§ Description of the task
Your reply should hold every entry below exactly as written and none of the pictures.

§ Difference listings
=== Begin Enclosure ===

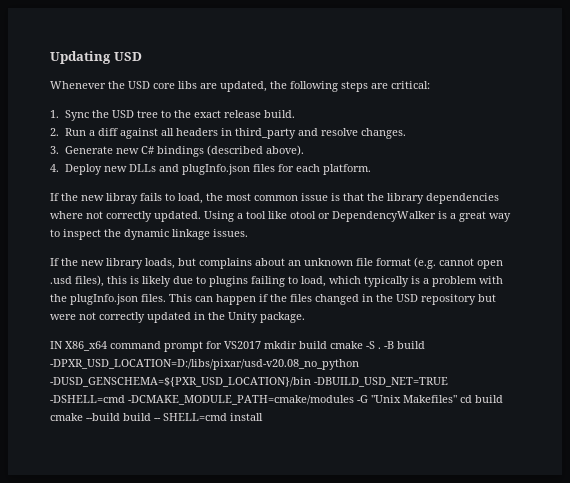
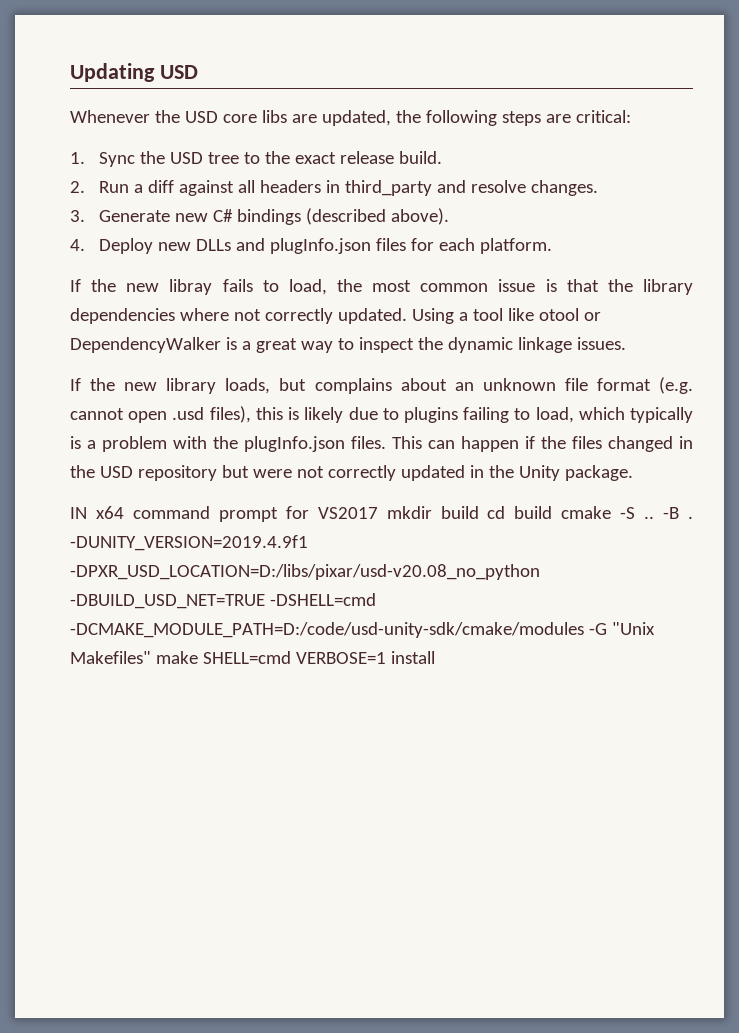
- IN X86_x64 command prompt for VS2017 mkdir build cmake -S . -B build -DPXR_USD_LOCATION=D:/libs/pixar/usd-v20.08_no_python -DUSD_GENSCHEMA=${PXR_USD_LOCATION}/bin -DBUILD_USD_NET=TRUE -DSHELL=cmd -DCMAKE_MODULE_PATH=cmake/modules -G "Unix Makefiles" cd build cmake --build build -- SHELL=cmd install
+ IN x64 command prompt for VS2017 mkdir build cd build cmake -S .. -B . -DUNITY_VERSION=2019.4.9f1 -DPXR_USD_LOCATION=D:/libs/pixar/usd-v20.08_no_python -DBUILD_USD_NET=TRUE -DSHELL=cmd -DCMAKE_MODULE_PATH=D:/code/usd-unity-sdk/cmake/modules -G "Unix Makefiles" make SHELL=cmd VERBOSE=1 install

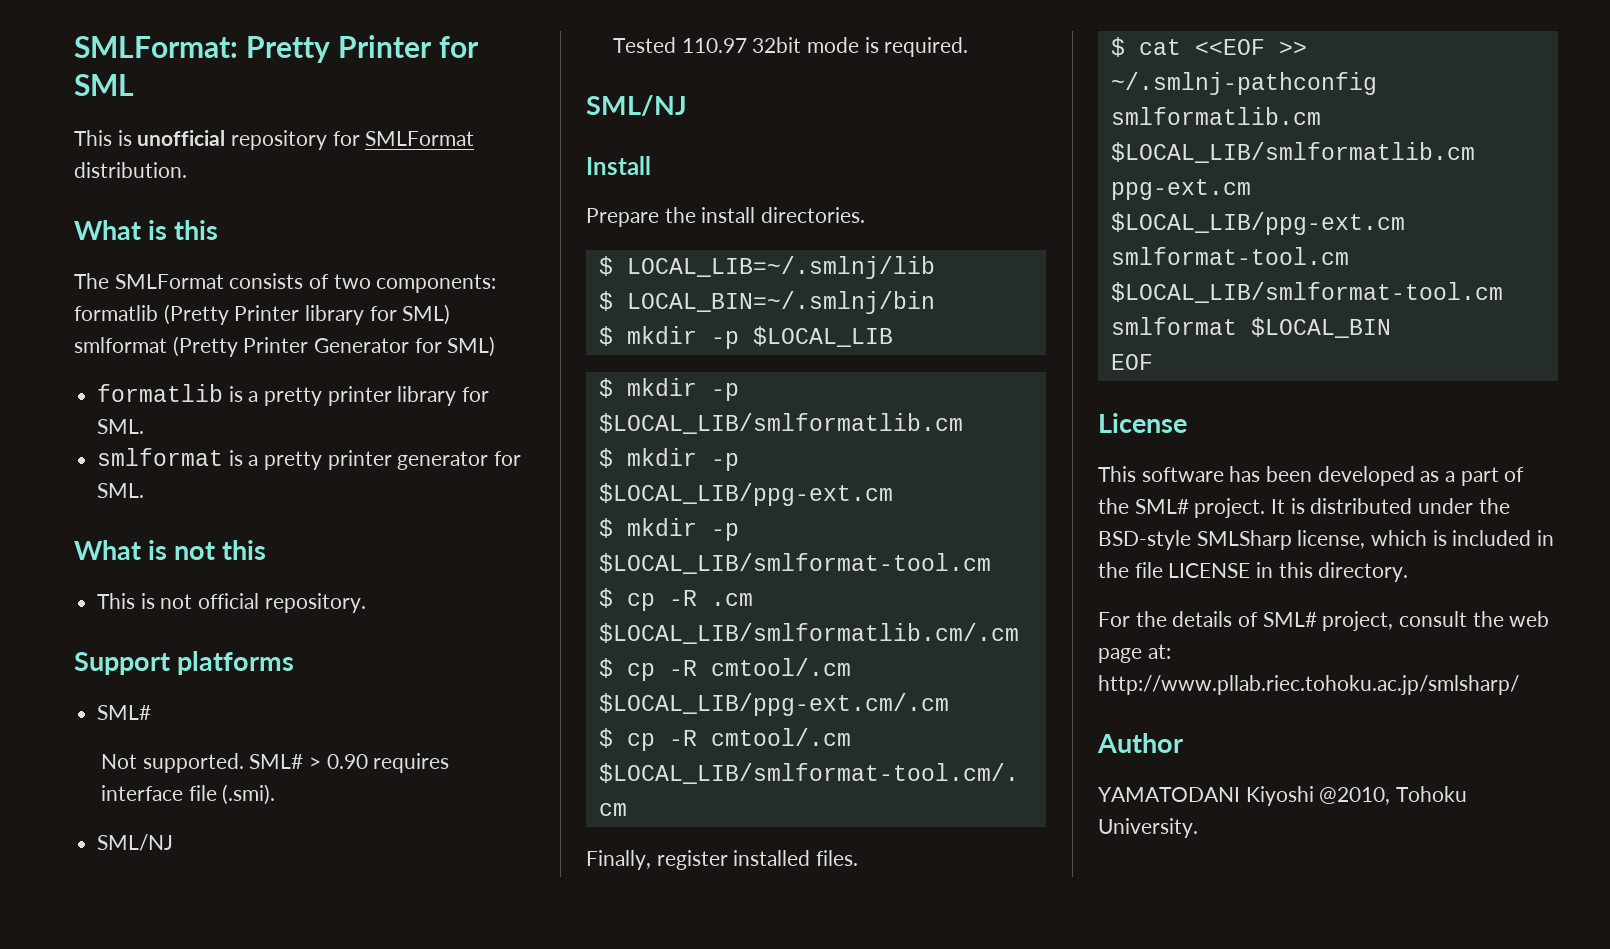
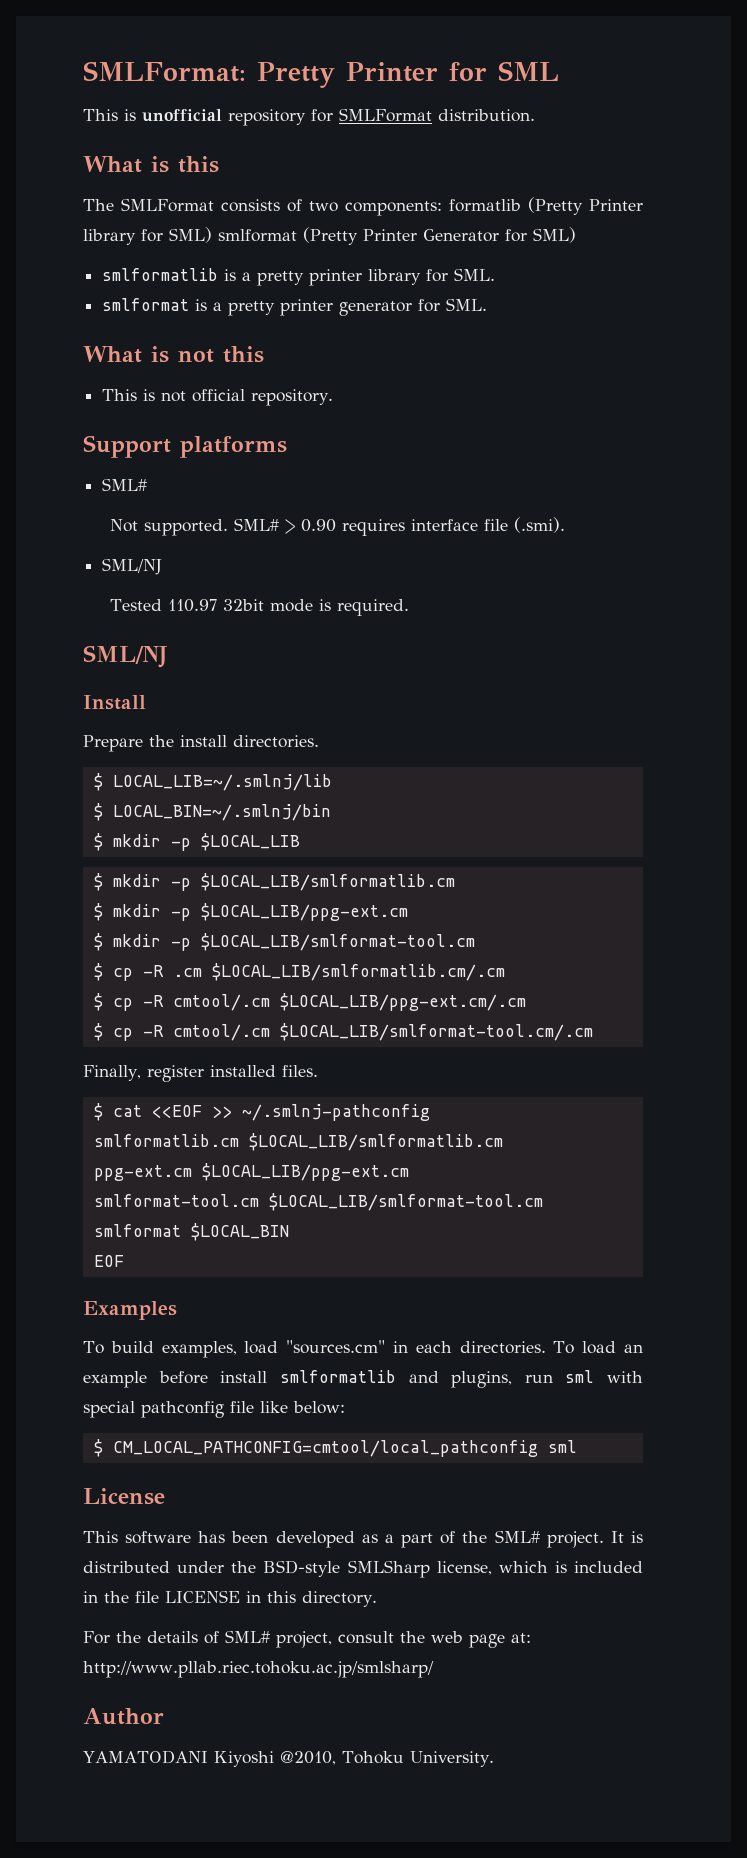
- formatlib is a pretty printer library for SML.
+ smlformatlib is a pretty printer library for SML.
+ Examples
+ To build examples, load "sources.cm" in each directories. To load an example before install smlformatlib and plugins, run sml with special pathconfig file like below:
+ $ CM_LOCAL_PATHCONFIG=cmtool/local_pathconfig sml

=== End Enclosure ===

§ Exercise output
- IN X86_x64 command prompt for VS2017 mkdir build cmake -S . -B build -DPXR_USD_LOCATION=D:/libs/pixar/usd-v20.08_no_python -DUSD_GENSCHEMA=${PXR_USD_LOCATION}/bin -DBUILD_USD_NET=TRUE -DSHELL=cmd -DCMAKE_MODULE_PATH=cmake/modules -G "Unix Makefiles" cd build cmake --build build -- SHELL=cmd install
+ IN x64 command prompt for VS2017 mkdir build cd build cmake -S .. -B . -DUNITY_VERSION=2019.4.9f1 -DPXR_USD_LOCATION=D:/libs/pixar/usd-v20.08_no_python -DBUILD_USD_NET=TRUE -DSHELL=cmd -DCMAKE_MODULE_PATH=D:/code/usd-unity-sdk/cmake/modules -G "Unix Makefiles" make SHELL=cmd VERBOSE=1 install

- formatlib is a pretty printer library for SML.
+ smlformatlib is a pretty printer library for SML.
+ Examples
+ To build examples, load "sources.cm" in each directories. To load an example before install smlformatlib and plugins, run sml with special pathconfig file like below:
+ $ CM_LOCAL_PATHCONFIG=cmtool/local_pathconfig sml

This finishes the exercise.